Our insight about Mukhtar et al.’s outcome of non-invasive ventilation in COVID-19 critically ill patients

Habib Md Reazaul Karim a,, Antonio M Esquinas b
PMCID: PMC7664590  PMID: 33197639

To the Editor,

We read the article by Mukhtar A et al. with great interest [1]. The study analyses the outcome in Coronavirus disease of 2019 (COVID-19) patients with non-invasive and invasive ventilation approaches, which is very timely. Although this is a retrospective study, we think that some key aspects need to be examined and clarified for practical implications.

Firstly, patient characteristics at admission like partial pressure of oxygen/fraction of inspired oxygen and computed tomography score did not differ between the non-invasive and invasive mechanical ventilation (IMV) groups. However, the values before recruiting for mechanical ventilation are lacking. The lack of discrimination between characteristics of patients who received non-invasive ventilation (NIV) and those who received IMV raises the concern about the appropriateness of the use of NIV in all patients and delaying the IMV more than 48 h in 5/9 patients. It is important to know the main determinants of late NIV failure i.e. primary COVID-19 pneumonia or other secondary non-pulmonary infections, pulmonary embolism, etc. [2].
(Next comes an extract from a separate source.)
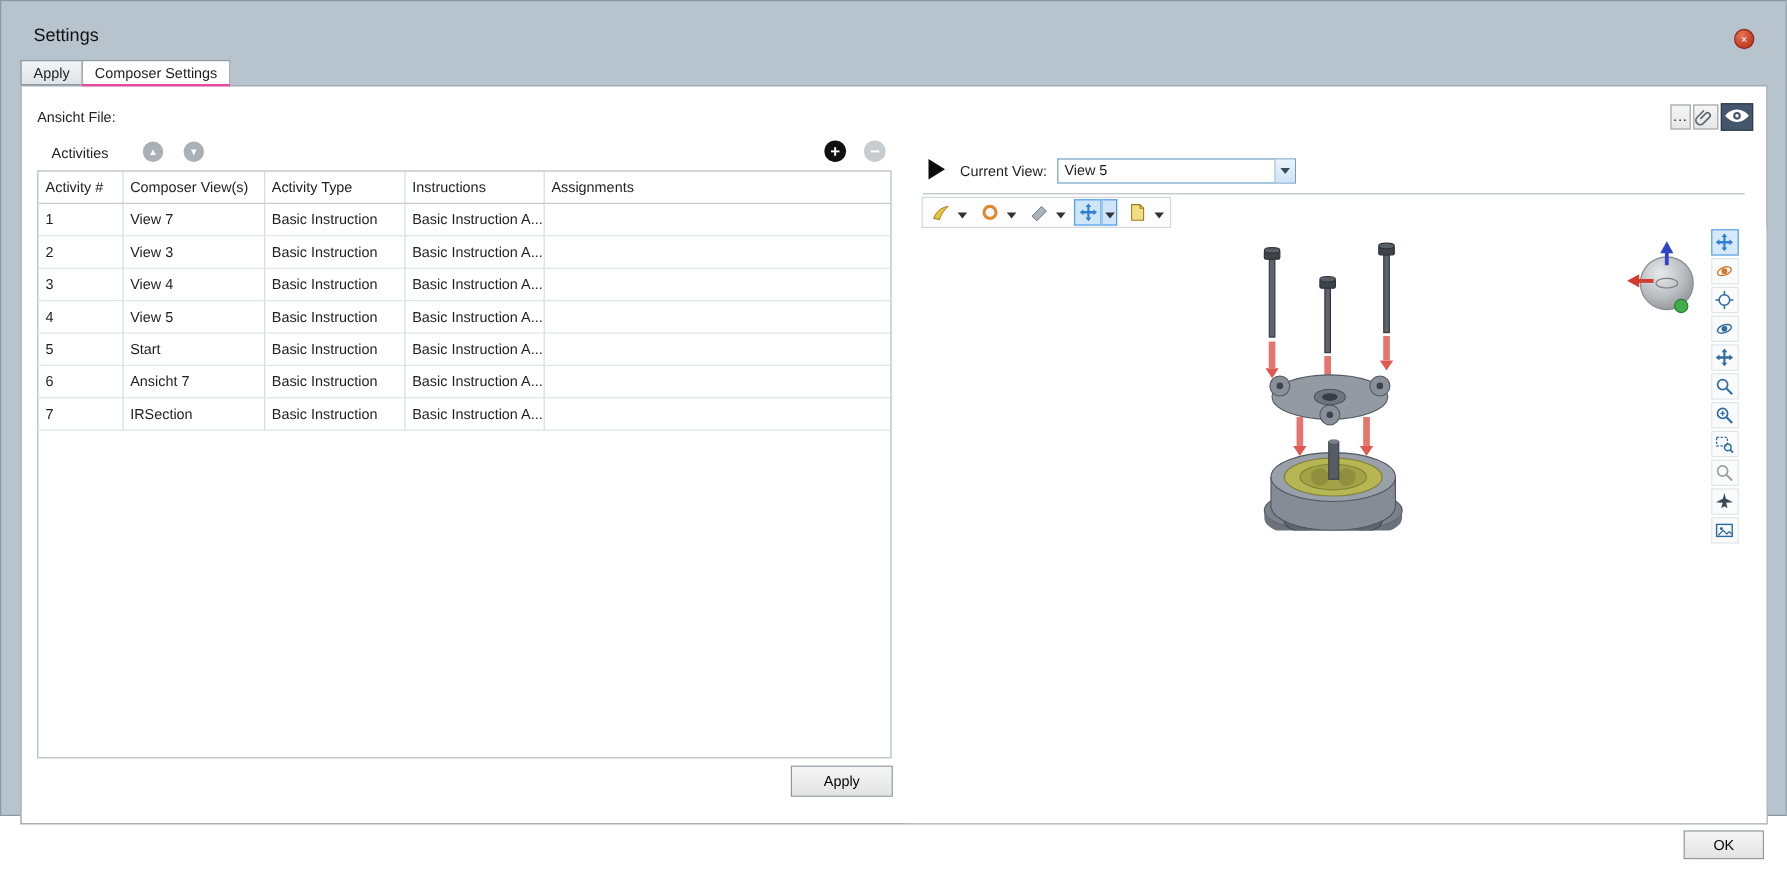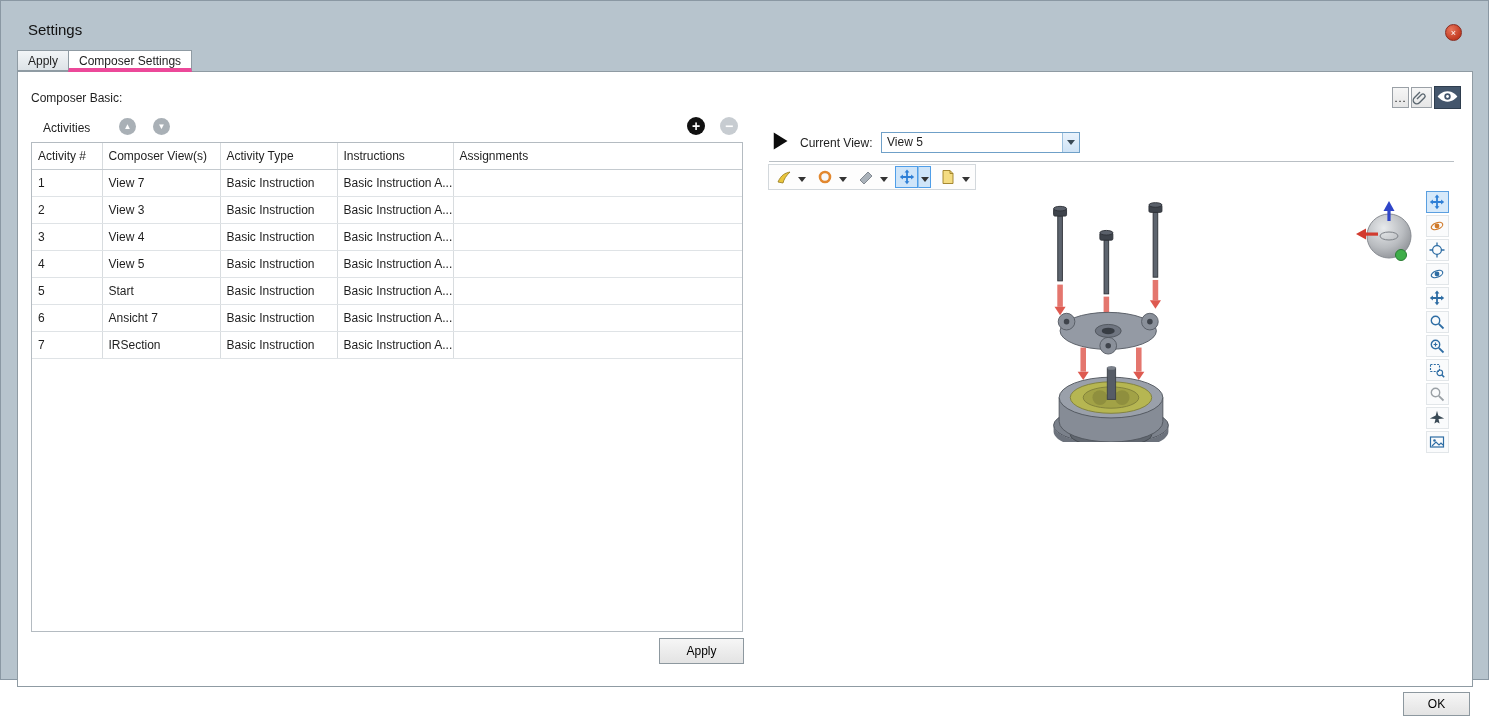"Composer Settings" .tab.active { border-bottom: 4px solid #ec4899 -> 2px solid #ec4899 }
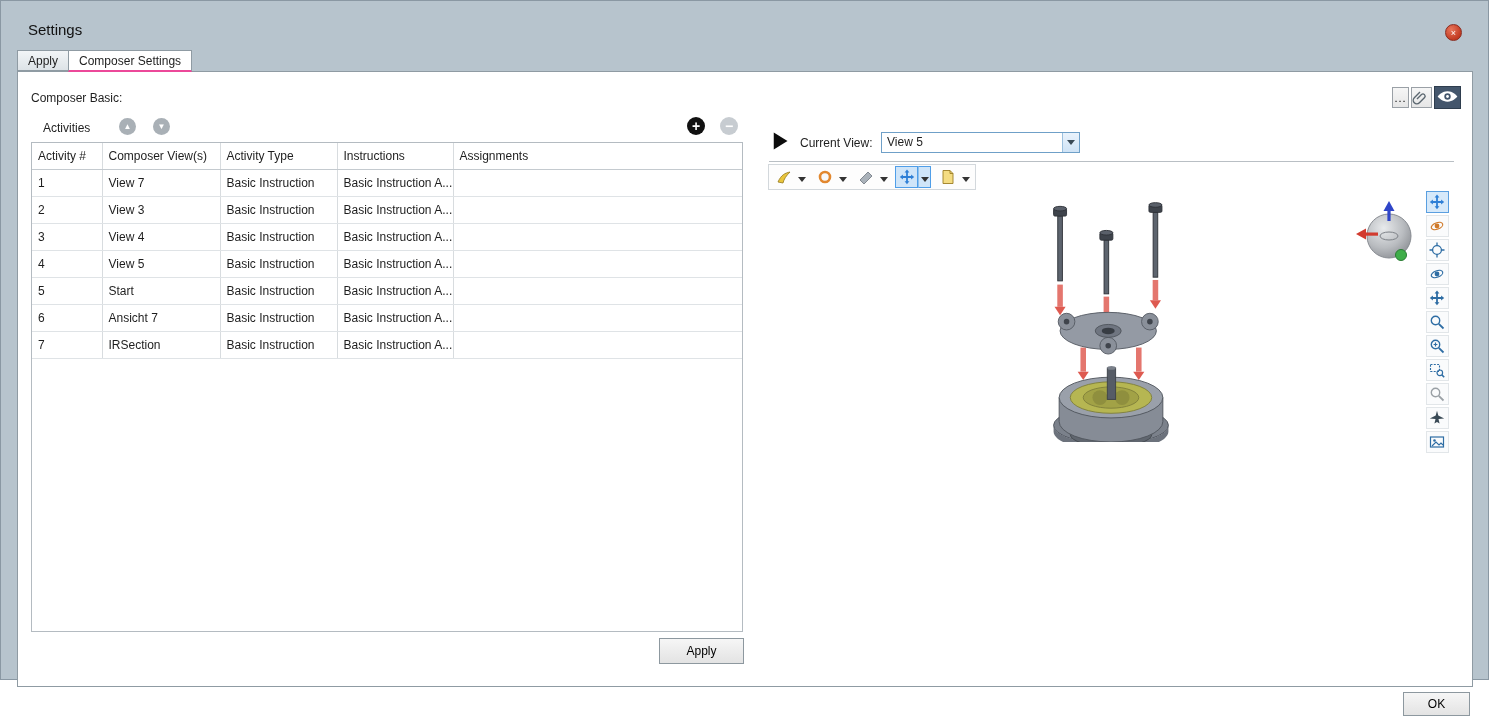"Composer Basic:" span.cf-label { text: Composer Basic -> Ansicht File }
Secondly, mortality is a compelling determinant in decision-making for the use of IMV or NIV. This is more so for severe COVID-19 cases where the rate of mortality is high in ventilated patients [3]. While the high mortality rate reported in the authors' study is not surprising and correlate with literature, this data interpretation needs further consideration. The comparison of the outcomes of the study groups does not appear to be fair because the nine patients who expired in the IMV group had already initiated their course in the NIV group. Thus, comparison of the mortality is actually performed between patients who succeeded in getting NIV and patients who failed in the NIV. In this context, the criteria for NIV failure used and starting of IMV are also imperative. Early initiation of IMV in place of NIV when the patients fulfilled the criteria for IMV might have an impact on complications including mortality, as shown in acute respiratory distress syndrome and respiratory failure from other causes [4], [5].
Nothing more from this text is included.